Inna Scherbak and Maxim Kazarian gave jointly 3 talks on:
"Schubert calculus in a Grassmannian, Wroński map and generalized Wrońskians."

Abstract: There is a natural isomorphism between the representation ring for gl and the cohomology ring of the Grassmannian: both are governed by the Littlewood-Richardson coefficients and the Schur functions.The correspondence is classically known but it is
usually treated formally without any geometric explanation. Nowadays there is a direct geometric construction provided by the Gaudin model: it produces explicitly a basis in
the singular subspace of a given weight in the tensor product of irreducible gl-modules starting from the intersection points of the corresponding Schubert cycles on the Grassmannian.

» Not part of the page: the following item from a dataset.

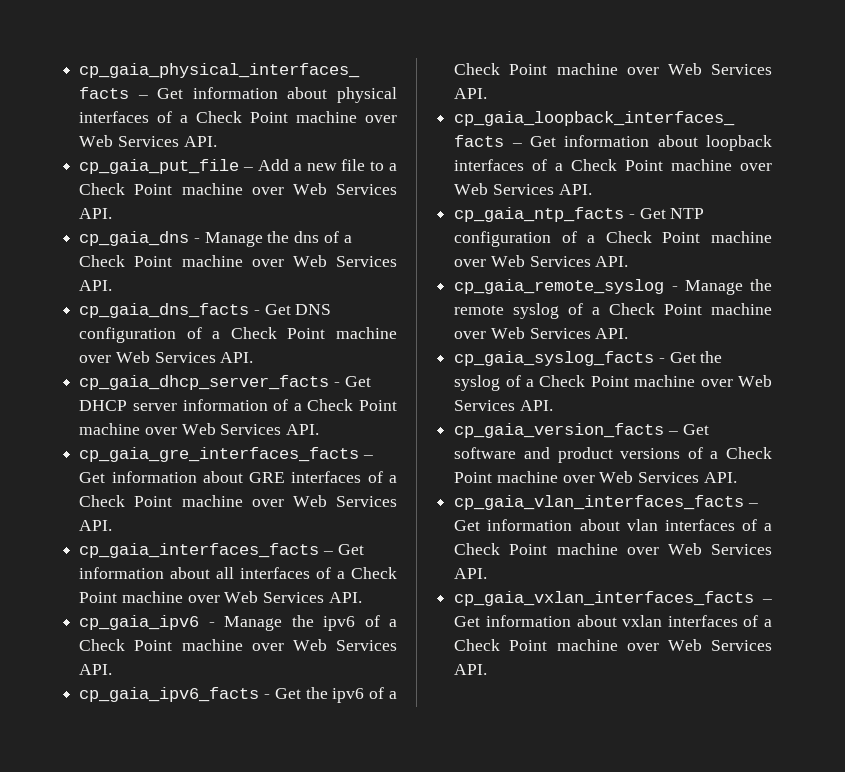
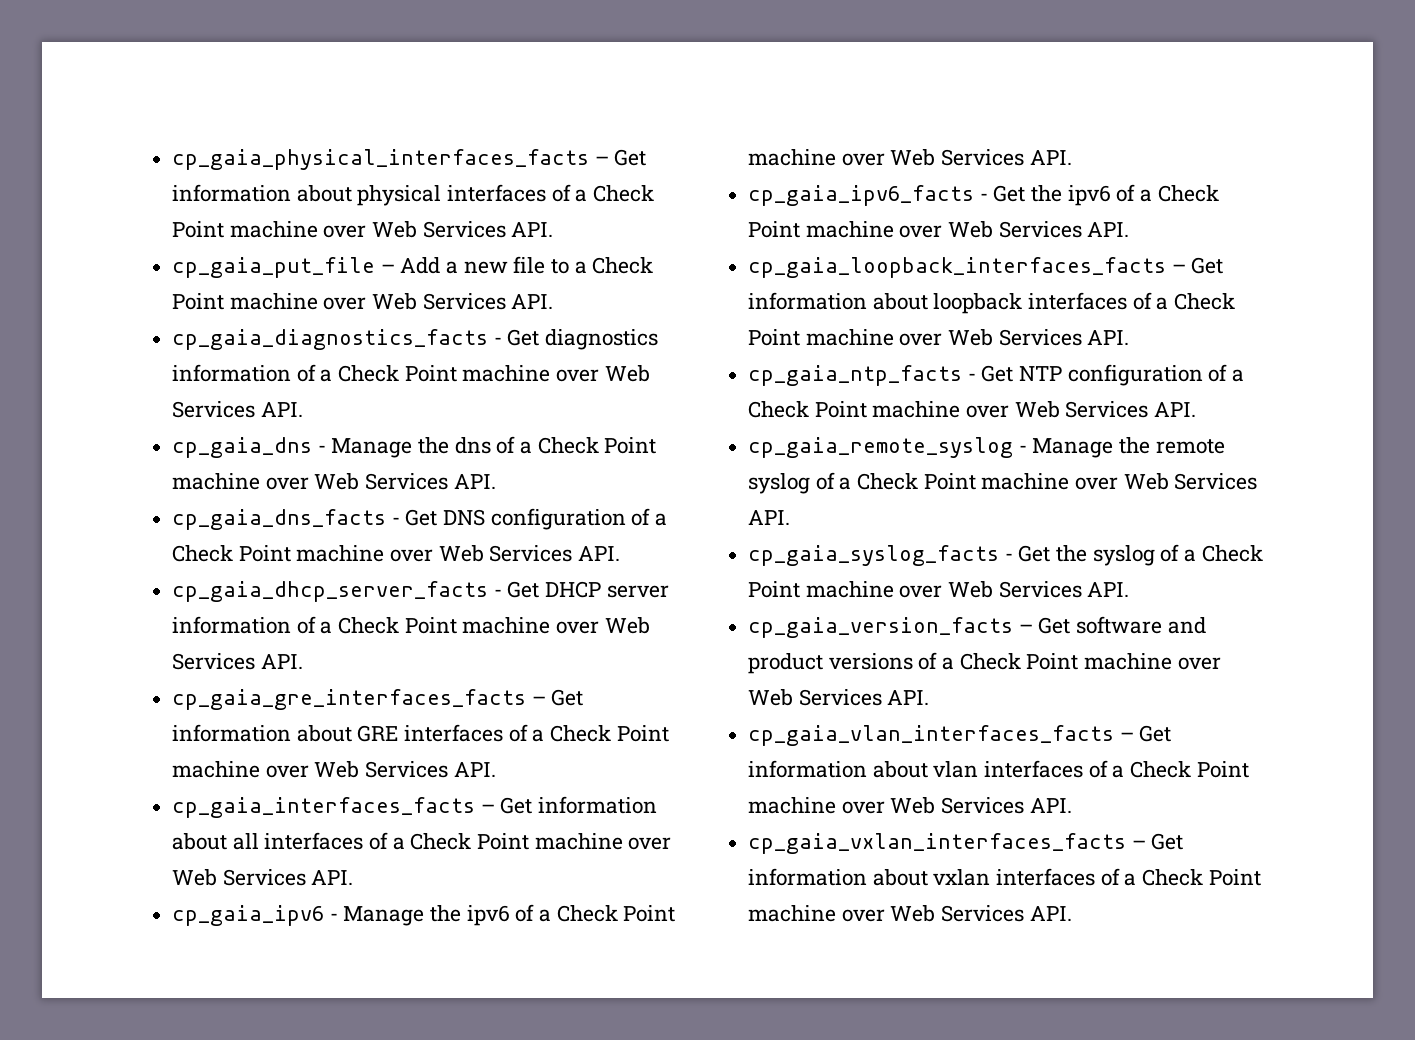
(113, 213) none -> [172,329,659,350] [172,364,650,382] [172,401,303,418] // cp_gaia_diagnostics_facts - Get diagnostics information of a Check Point machine over Web Services API.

Properties of the Wronskians play the key role in this construction.
The correspondence works perfectly provided some transversality condition is satisfied.
This condition usually holds but unfortunately there are still cases when the
non-transversality is inevitable.

Cf. the article: E. Mukhin, V. Tarasov, A. Varchenko, Schubert calculus and representations of general linear group,  arXiv:0711.4079


Teresa Crespo and Zbigniew Hajto gave jointly 4 talks on:
"Picard-Vessiot extensions for real differential fields."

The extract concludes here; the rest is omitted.